Assuming the ghost is "honest"
While Elizabethan and Jacobean audiences may have felt that ghosts are not to be trusted, the majority of the critics since then have felt just the opposite. They assume that the Ghost is the trustworthy and true spirit of the deceased king, and that Hamlet is correctly compelled to revenge his father's murder. They then concentrate on the psychological or political causes for his delay. Here are some representative statements:
Hume, himself could not but have faith in this Ghost dramatically, let his anti-ghostism be as strong as Samson against ghosts less powerfully raised. --Samuel Taylor Coleridge, Notes on the Tragedies of Shakespeare
The narrative adds stature to the Ghost.

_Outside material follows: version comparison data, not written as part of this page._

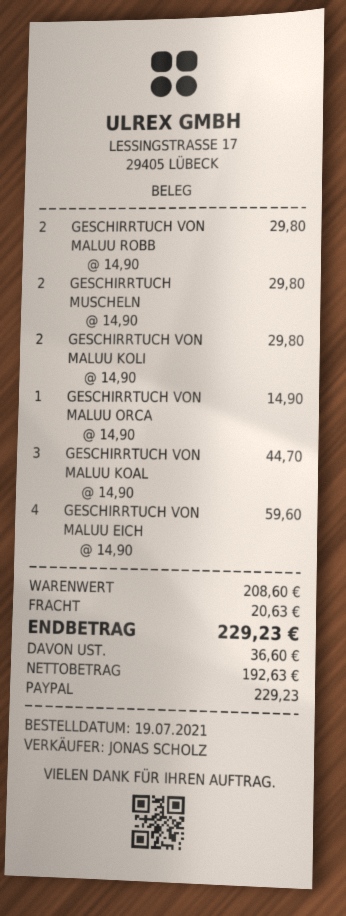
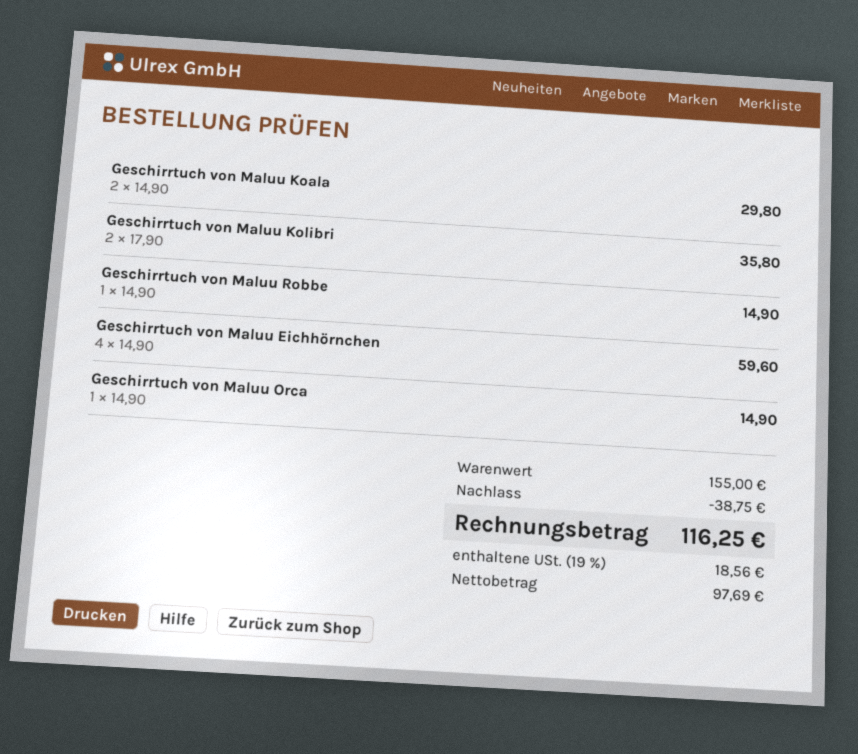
GESCHIRRTUCH VON MALUU ROBB: 2 x 14.90 = 29.80 -> 1 x 14.90 = 14.90
GESCHIRRTUCH MUSCHELN: 2 x 14.90 = 29.80 -> none
GESCHIRRTUCH VON MALUU KOLI: 2 x 14.90 = 29.80 -> 2 x 17.90 = 35.80
GESCHIRRTUCH VON MALUU KOAL: 3 x 14.90 = 44.70 -> 2 x 14.90 = 29.80
subtotal: 208.60 -> 155.00
discount: none -> 38.75
shipping: 20.63 -> none
net: 192.63 -> 97.69
tax: 36.60 -> 18.56
total: 229.23 -> 116.25

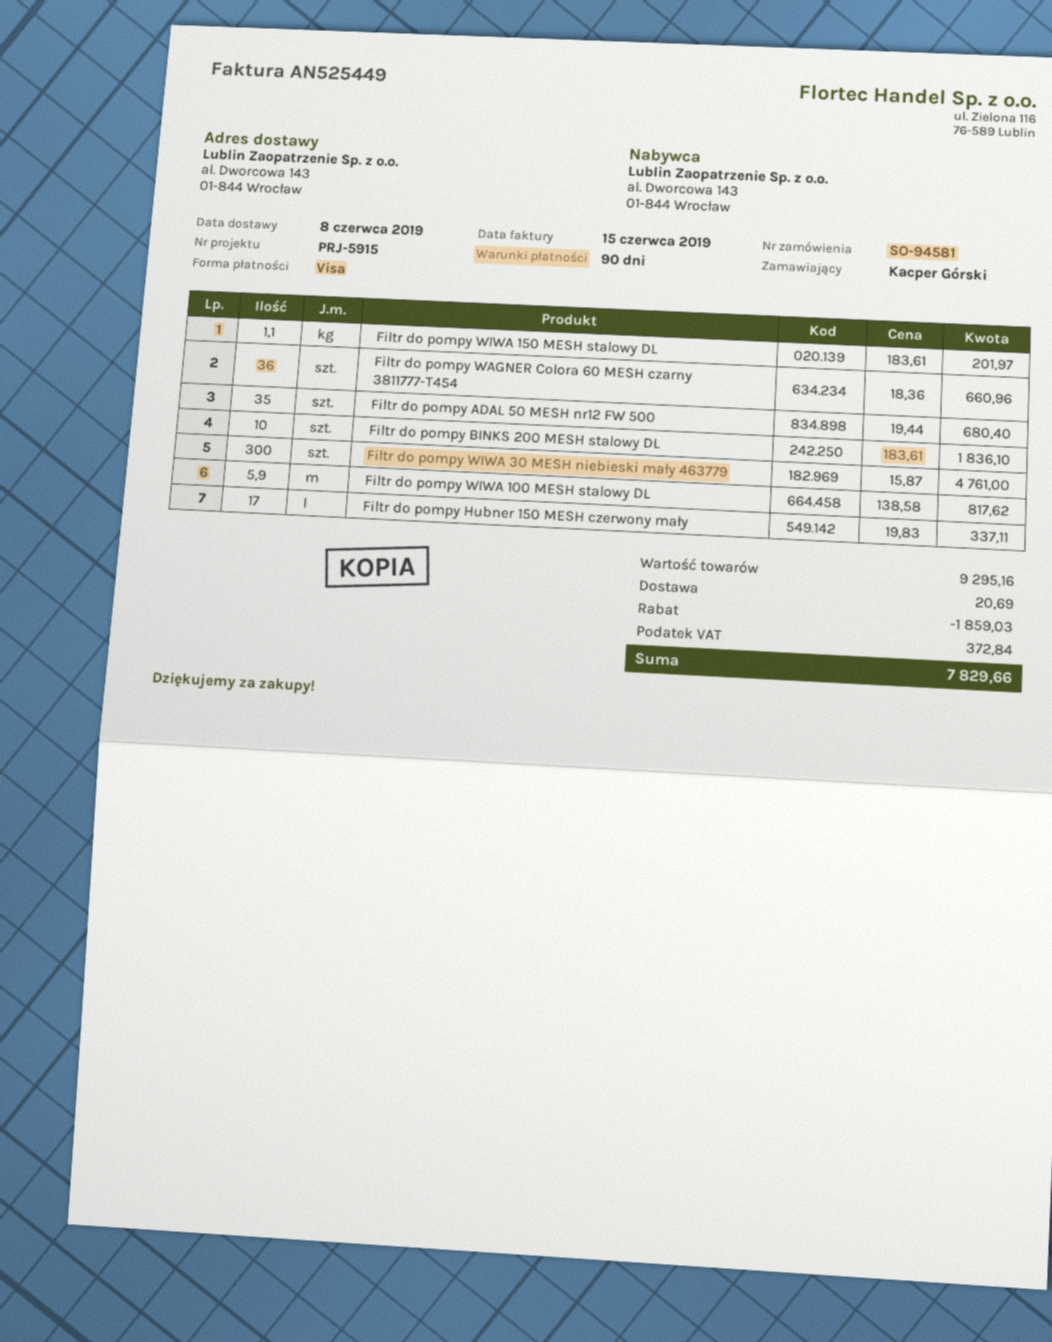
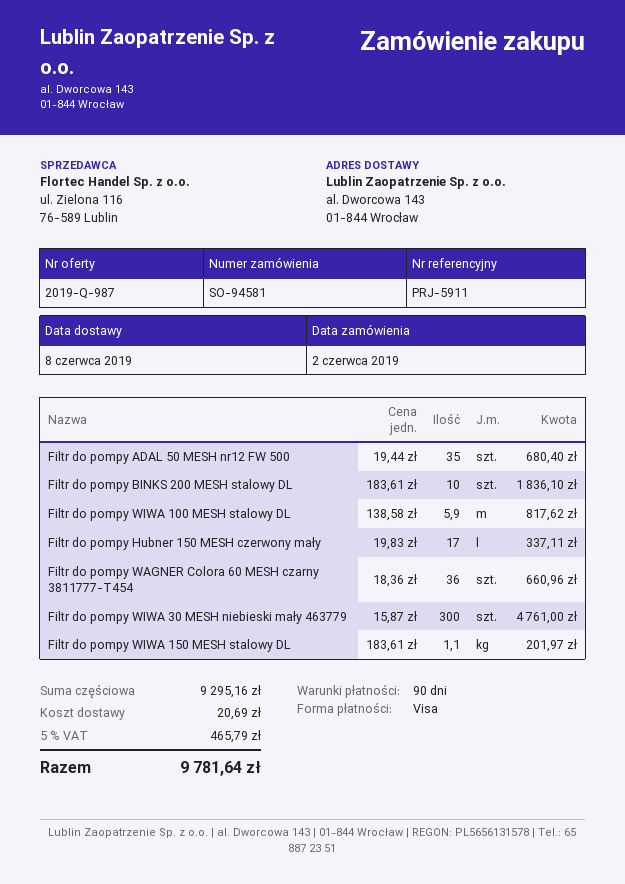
reference: PRJ-5915 -> PRJ-5911
discount: 1859.03 -> none
tax: 372.84 -> 465.79
total: 7829.66 -> 9781.64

It is the spirit not only of a King but of a renowned King we have seen. --Harley Granville-Barker, Prefaces to Shakespeare
Surely it is clear that, whatever we in the twentieth century may think about Hamlet's duty, we are meant in the play to assume that he ought to have obeyed the Ghost. --A.C.Bradley, Shakespearean Tragedy
Clearly Hamlet has had a life of its own; "independent of the intention and personality of its creator and independent also of the circumstances of the time of its creation" as Jan Kott would say. Times continue to change, however, and, strangely enough, ancient interpretations, largely at odds with the prevailing views of the nineteenth and twentieth centuries are once again exerting their appeal.